Even the celebrated party scene of Act I was a relatively low-key affair, much more about the social pressures besetting the principals than the vivacity of city life. Violetta's great canary vehicle, Sempre Libera, was done in low light. The offstage serenading of Alfredo clearly functioned as the inner voice of a courtesan who has contracted a condition even more irreversible than tuberculosis. Always free? Not when you are in love.

The Paris to which Violetta and Alfredo returned in Act II was a kind of high-class hell, the chorus illuminated in ghastly tones by Guy Simard and the frivolous ballets treated as pantomimes on love, fate and fidelity. Yet acting throughout was naturalistic and restrained. The paradox might have overpowered a lesser opera than this.

Or lesser singers in the main parts. Soprano Gianna Corbisiero as Violetta sounded overwhelmed at the start of the party - a situation somewhat exacerbated by the staging - but her solo scene was vibrant and she deepened her colour perfectly for the more realistic exchanges of Act II. The country house where she and Alfredo are free to love, significantly, is bathed in light.

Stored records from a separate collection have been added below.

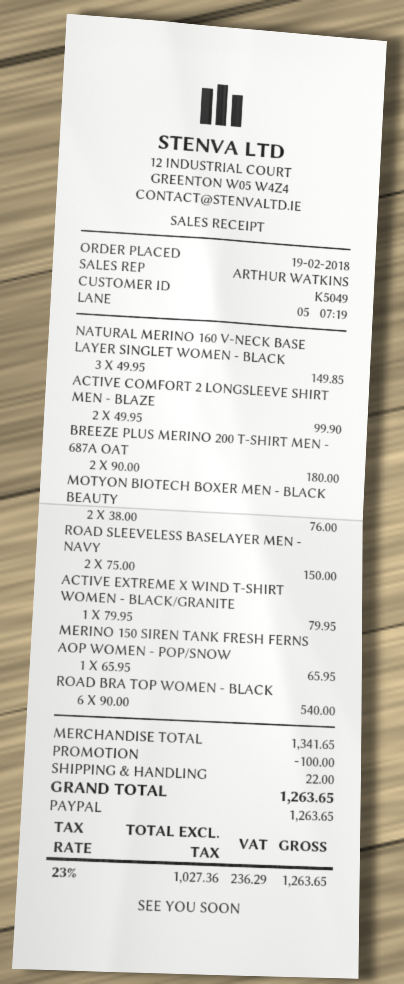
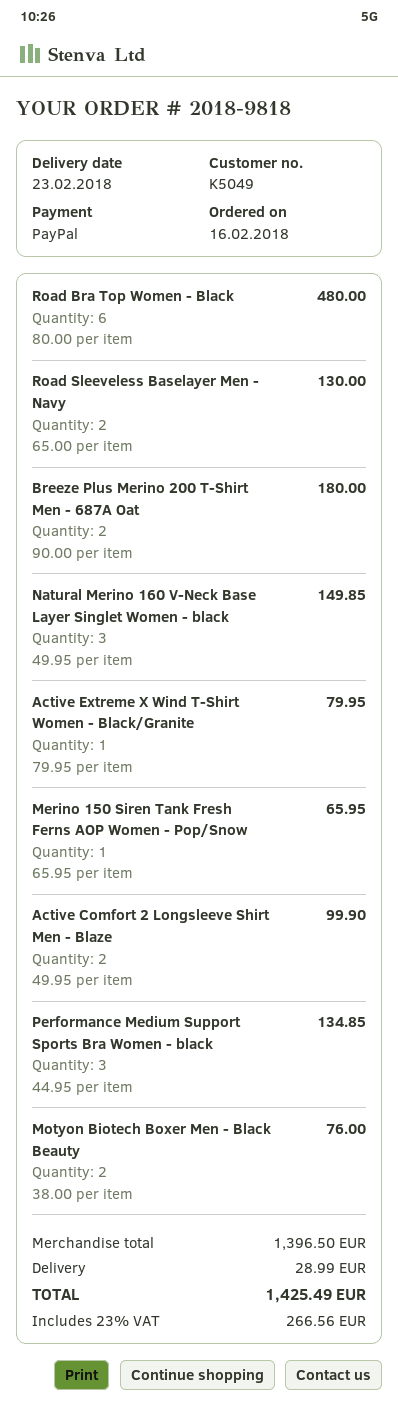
order date: 2018-02-19 -> 2018-02-16
ROAD SLEEVELESS BASELAYER MEN - NAVY: 2 x 75.00 = 150.00 -> 2 x 65.00 = 130.00
ROAD BRA TOP WOMEN - BLACK: 6 x 90.00 = 540.00 -> 6 x 80.00 = 480.00
Performance Medium Support Sports Bra Women - black: none -> 3 x 44.95 = 134.85
subtotal: 1341.65 -> 1396.50
discount: 100.00 -> none
shipping: 22.00 -> 28.99
tax: 23% = 236.29 -> 23% = 266.56
total: 1263.65 -> 1425.49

Tenor Marc Hervieux - also a native Montrealer and alumnus of the Opéra de Montréal Atelier - was a youthful-sounding Alfredo with enough electricity in his fundamentally lyric voice to support his furious renunciation of Violetta in Act II. There is nothing in the Pavarotti repertoire this singer could not handle.

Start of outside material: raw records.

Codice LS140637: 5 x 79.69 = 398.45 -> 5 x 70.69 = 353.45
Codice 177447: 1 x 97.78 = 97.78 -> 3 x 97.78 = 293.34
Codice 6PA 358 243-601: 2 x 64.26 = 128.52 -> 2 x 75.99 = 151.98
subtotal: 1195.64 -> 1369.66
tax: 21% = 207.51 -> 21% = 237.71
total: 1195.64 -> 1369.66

Toronto baritone John Avey was firm and warm as Giorgio Germont, and a good enough actor to make us feel a tinge of sympathy for a father whose application of conventional morality causes infinitely more harm than good. Marie-Josée Lord, the bright-voiced soprano who played Violetta's maid Annina, merits special mention among the supporting players, all of whom were drawn from the Atelier.

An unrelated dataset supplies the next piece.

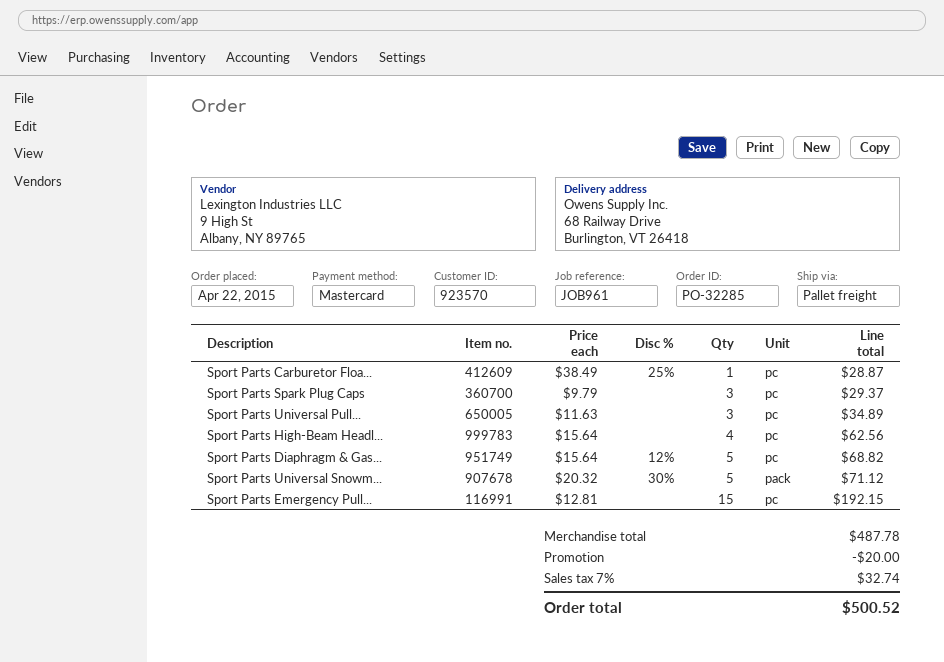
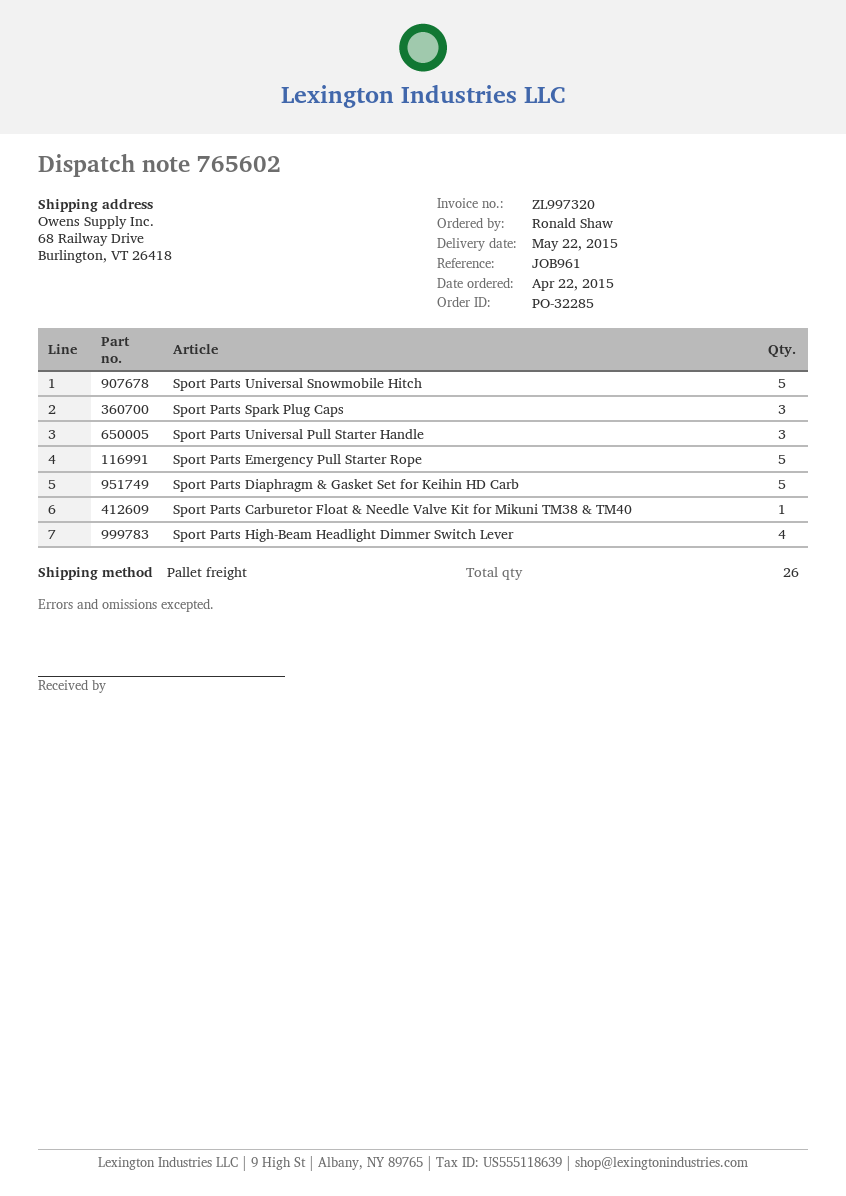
Sport Parts Emergency Pull...: 15 -> 5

Conductor Jacques Lacombe furnished typically incisive leadership in the pit. One could hardly have asked for more chilling intimations of imminent death from the orchestra in the final scene. That ensemble was the Montreal Symphony, not the Orchestre M?tropolitain, as the program listed it in a rather embarrassing Freudian slip.

That the production was all-Canadian might have been a big deal a decade ago. Now it seems merely a natural consequence of something most of us have long known: we are living in a garden of good voices. Let us hope that the next artistic director of the company notices.

- La Traviata, in Salle Wilfrid Pelletier of Place des Arts, repeats tonight, Thursday, Saturday and on Feb. 20 and 23. There is limited ticket availability. Please call (514) 842-2112 for information.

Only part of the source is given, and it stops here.